(Saved data entries)
==============================

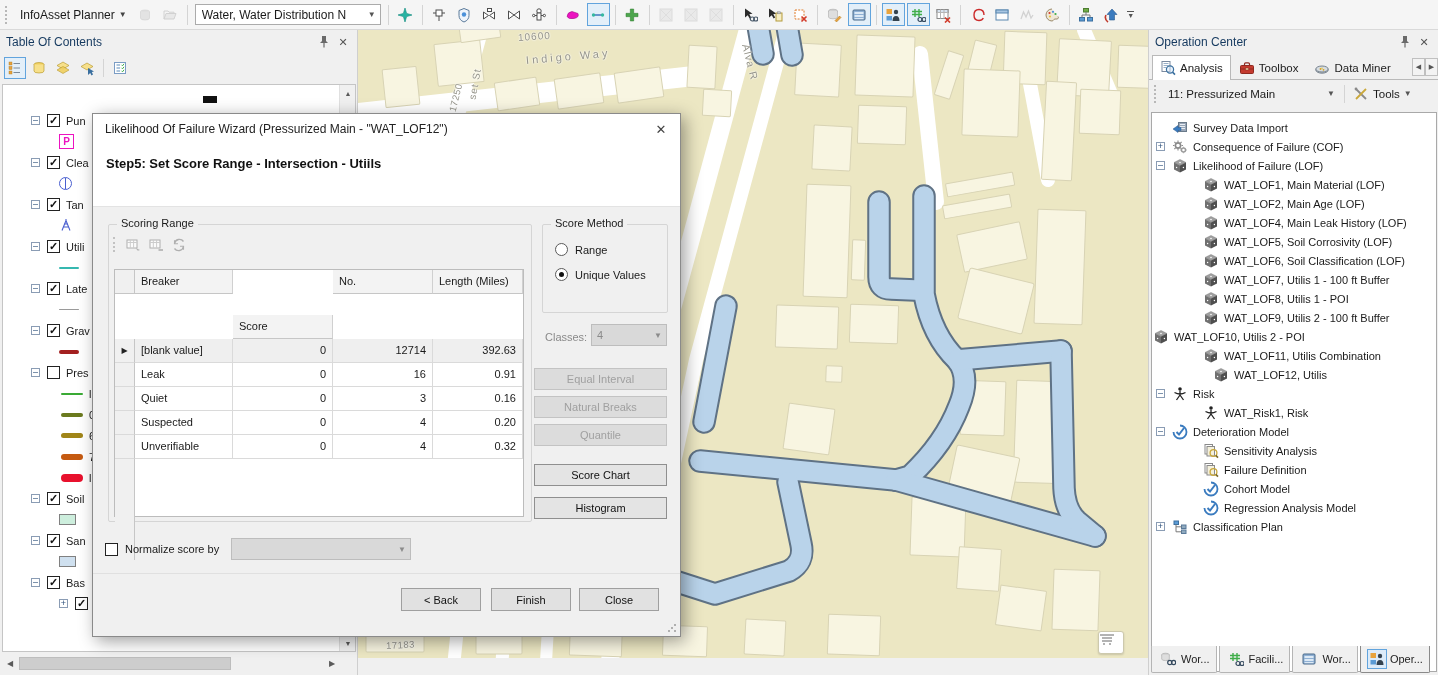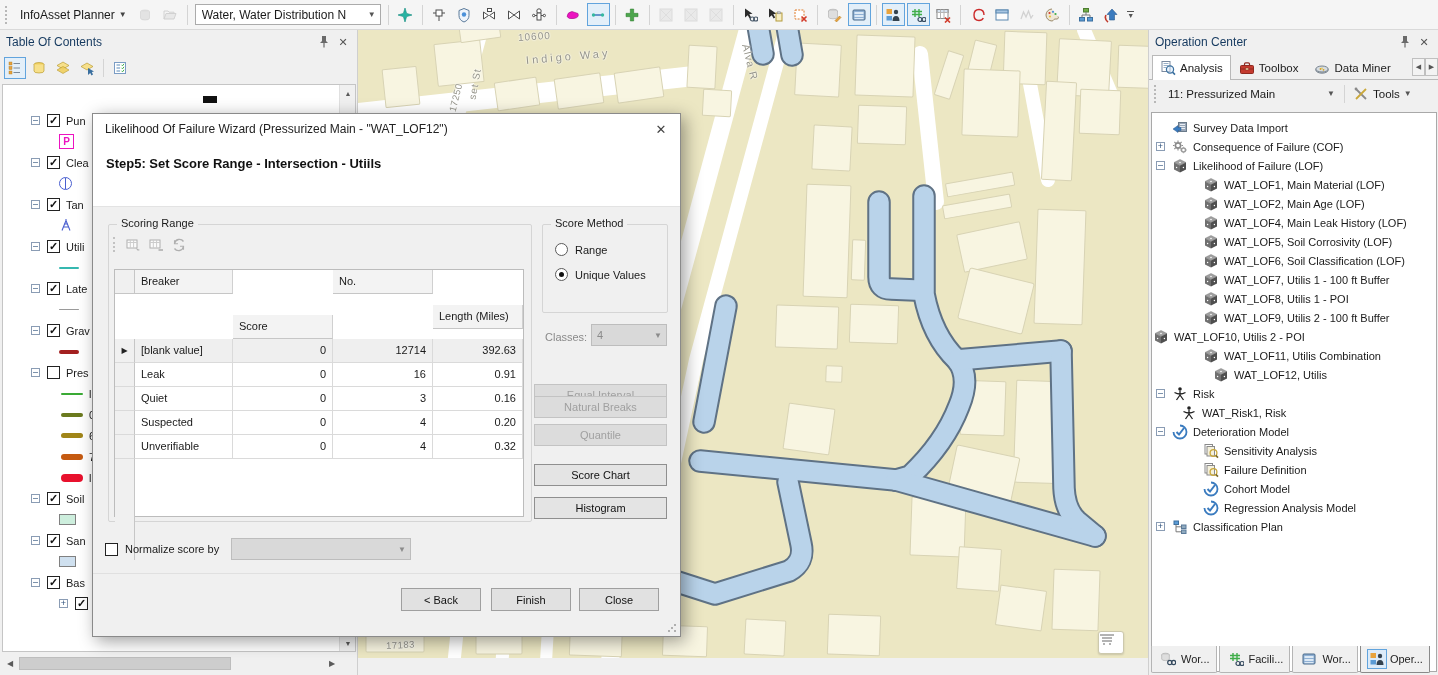"Length (Miles)" div.gcell { margin-top: 35px -> none }
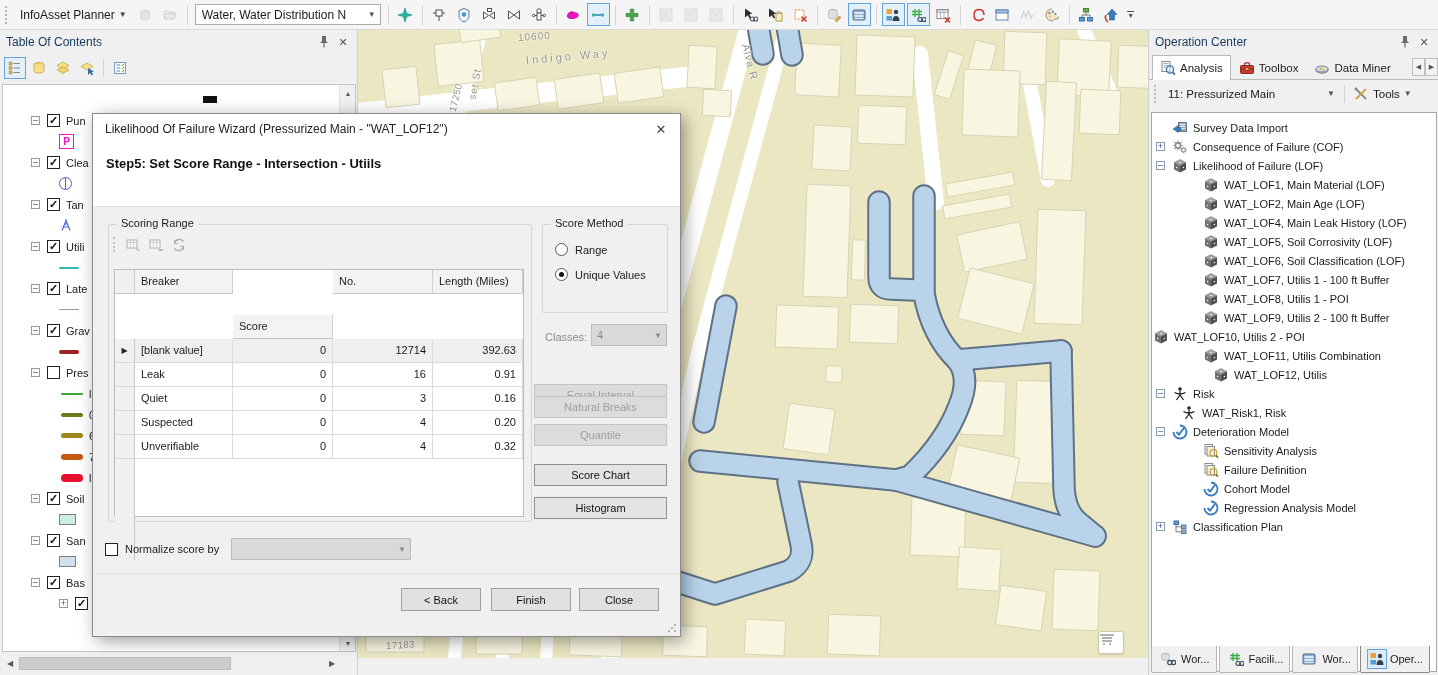"Equal Interval" button.dbtn { margin-top: 16px -> none }
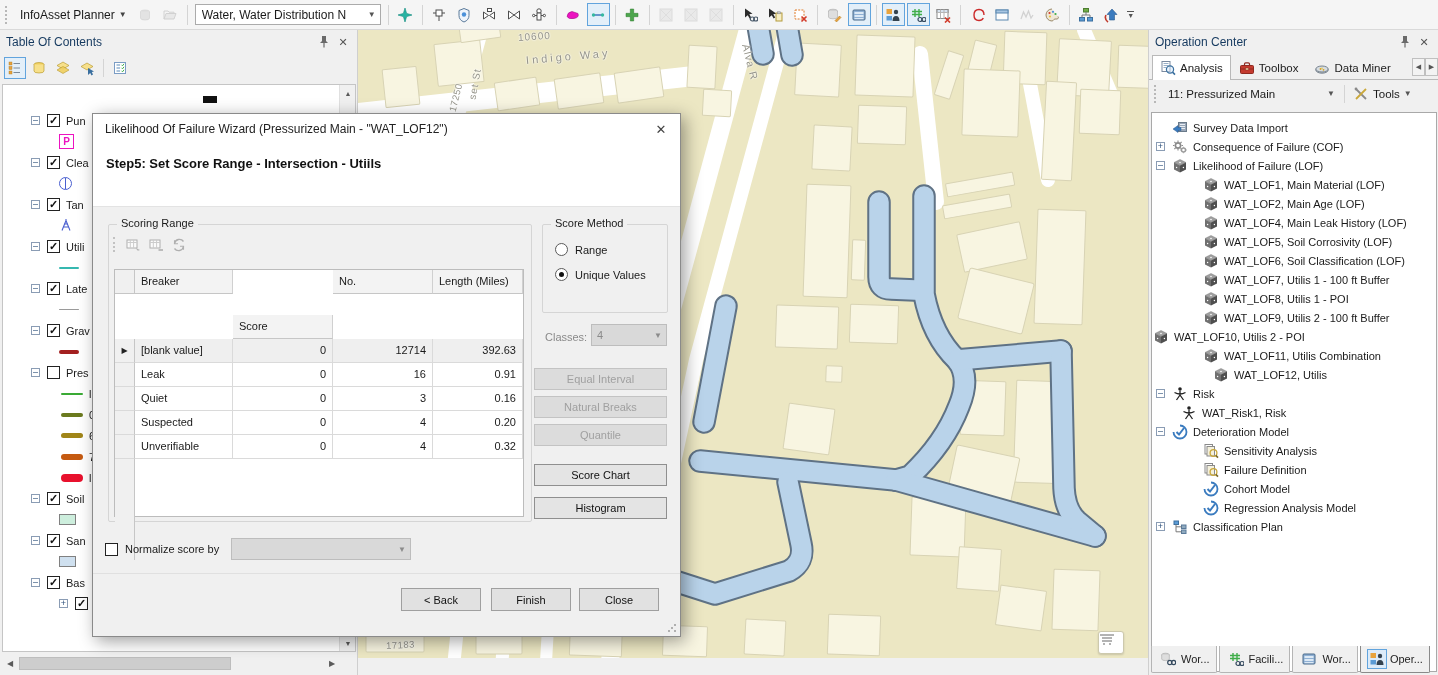"WAT_Risk1, Risk" div.oc-row { padding-left: 28px -> 50px }
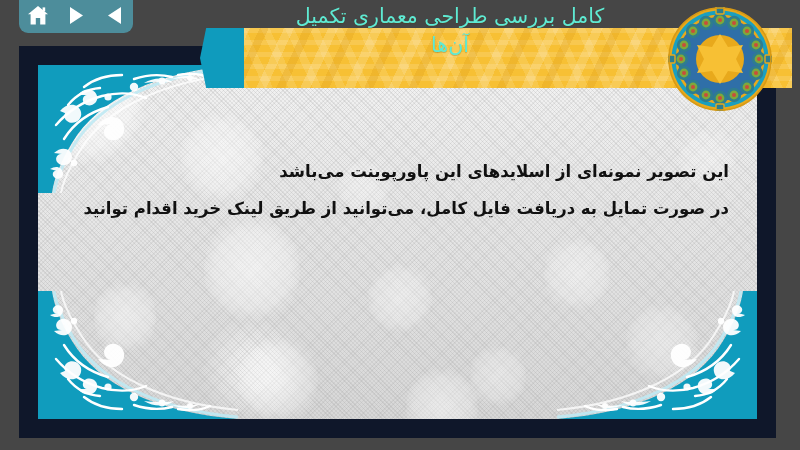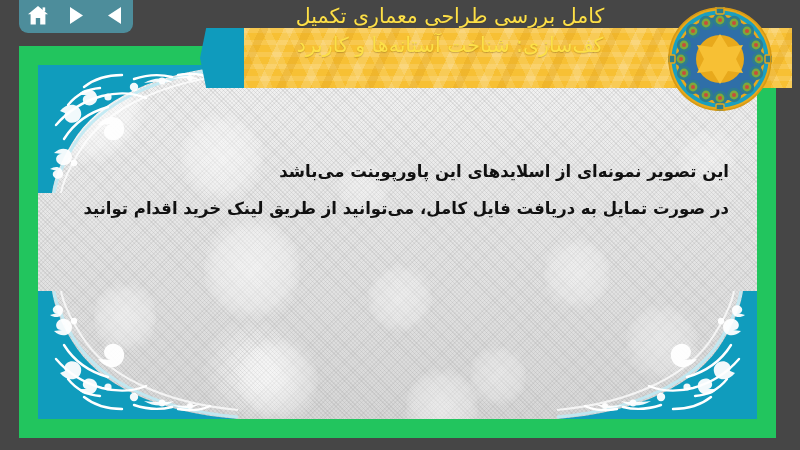"کامل بررسی طراحی معماری تکمیل" .title-text { color: #fde047 -> #5eead4 }
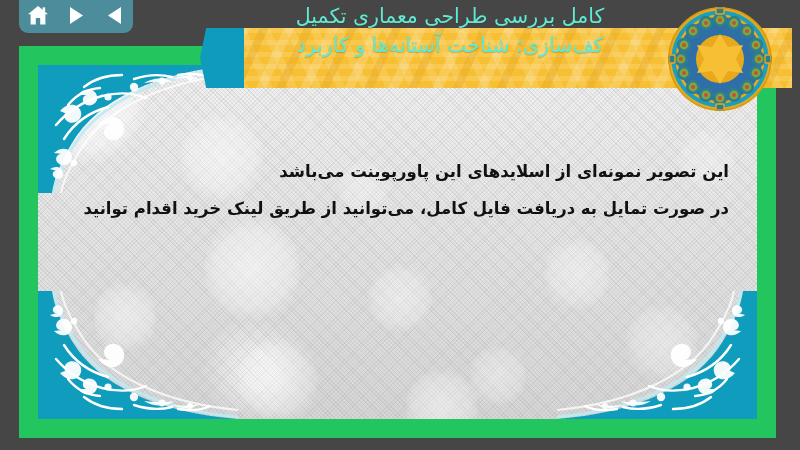"آن‌ها" span.ln { html: none -> <span>آن‌ها</span> }
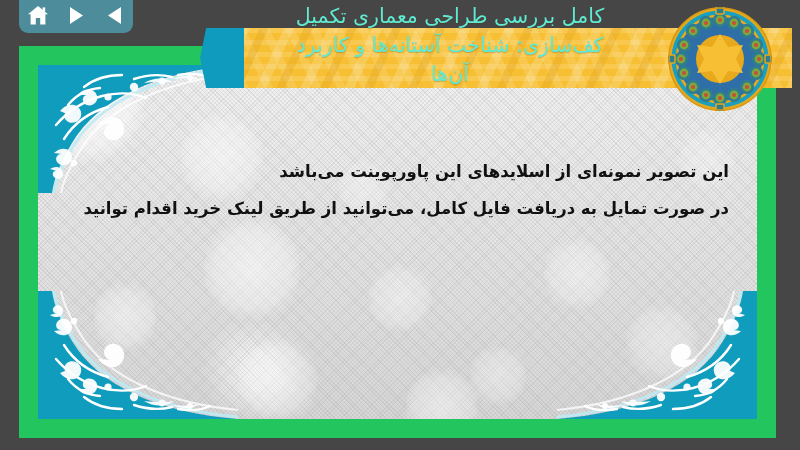"کف‌سازی: شناخت آستانه‌ها و کاربرد" span.ln { html: <span>کف‌سازی: شناخت آستانه‌ها و کاربرد</span> -> none }
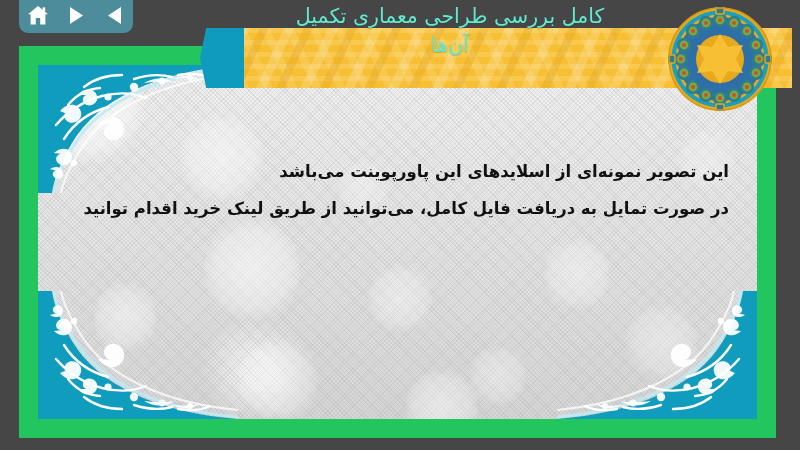"این تصویر نمونه‌ای از اسلایدهای" .frame { background: #22c55e -> #0f172a }
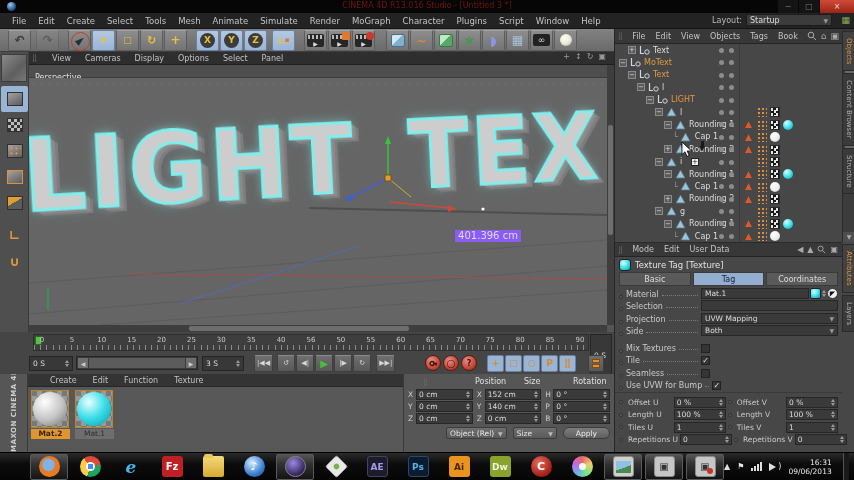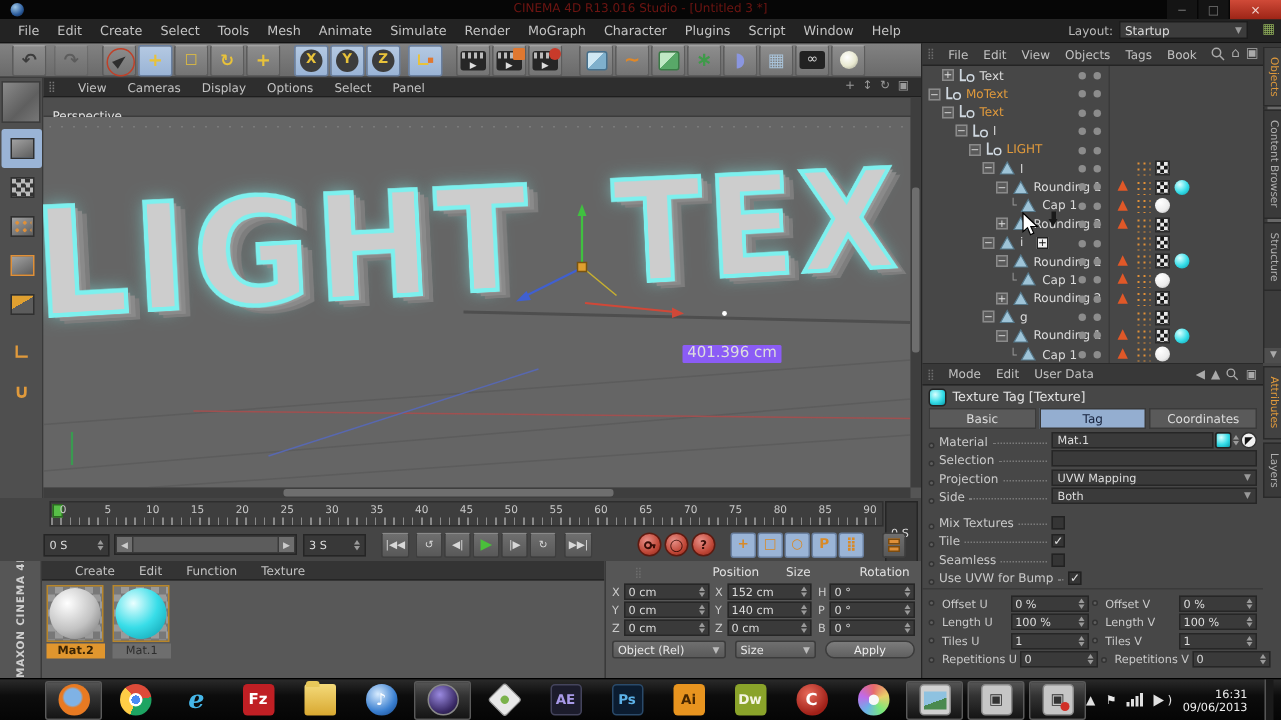"45" span.tick-num { text: 45 -> 56 }
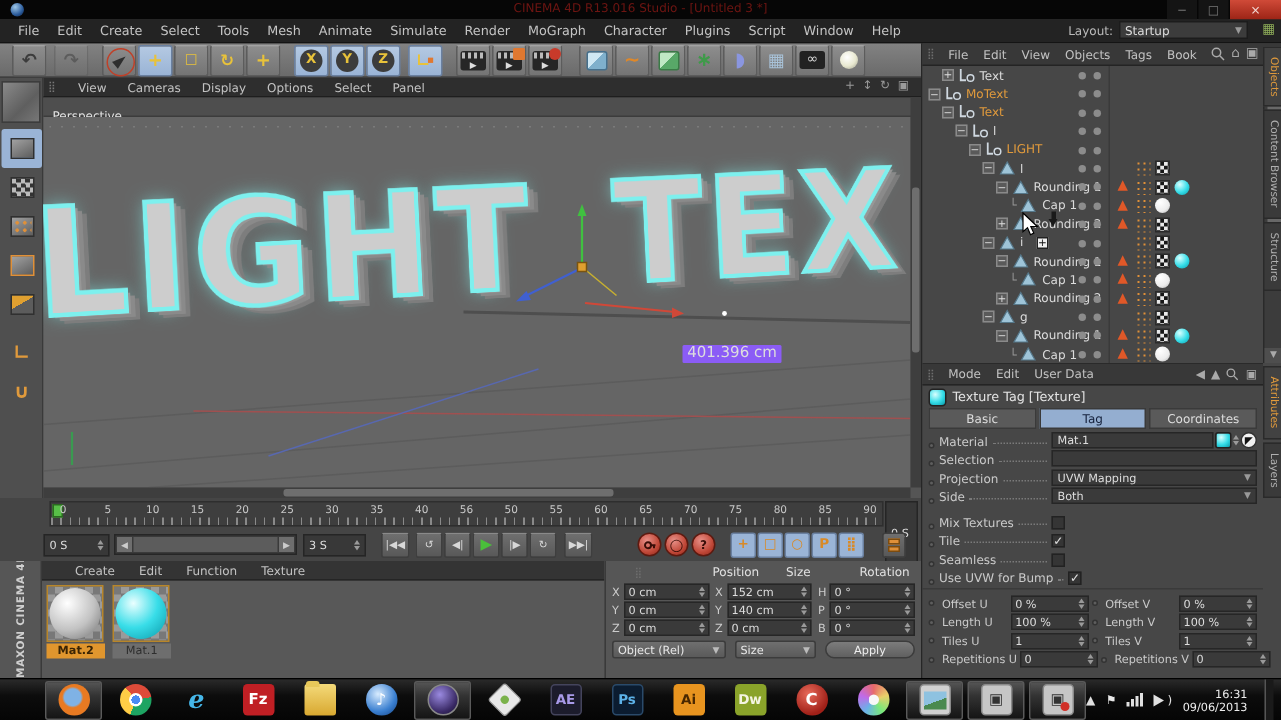"Object (Rel)" .dd1 { margin-left: none -> 38px }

==============================

Repeat all of the entries above word for word and omit the pictures.

"Length (Miles)" div.gcell { margin-top: 35px -> none }
"Equal Interval" button.dbtn { margin-top: 16px -> none }
"WAT_Risk1, Risk" div.oc-row { padding-left: 28px -> 50px }
"کامل بررسی طراحی معماری تکمیل" .title-text { color: #fde047 -> #5eead4 }
"آن‌ها" span.ln { html: none -> <span>آن‌ها</span> }
"کف‌سازی: شناخت آستانه‌ها و کاربرد" span.ln { html: <span>کف‌سازی: شناخت آستانه‌ها و کاربرد</span> -> none }
"این تصویر نمونه‌ای از اسلایدهای" .frame { background: #22c55e -> #0f172a }
"45" span.tick-num { text: 45 -> 56 }
"Object (Rel)" .dd1 { margin-left: none -> 38px }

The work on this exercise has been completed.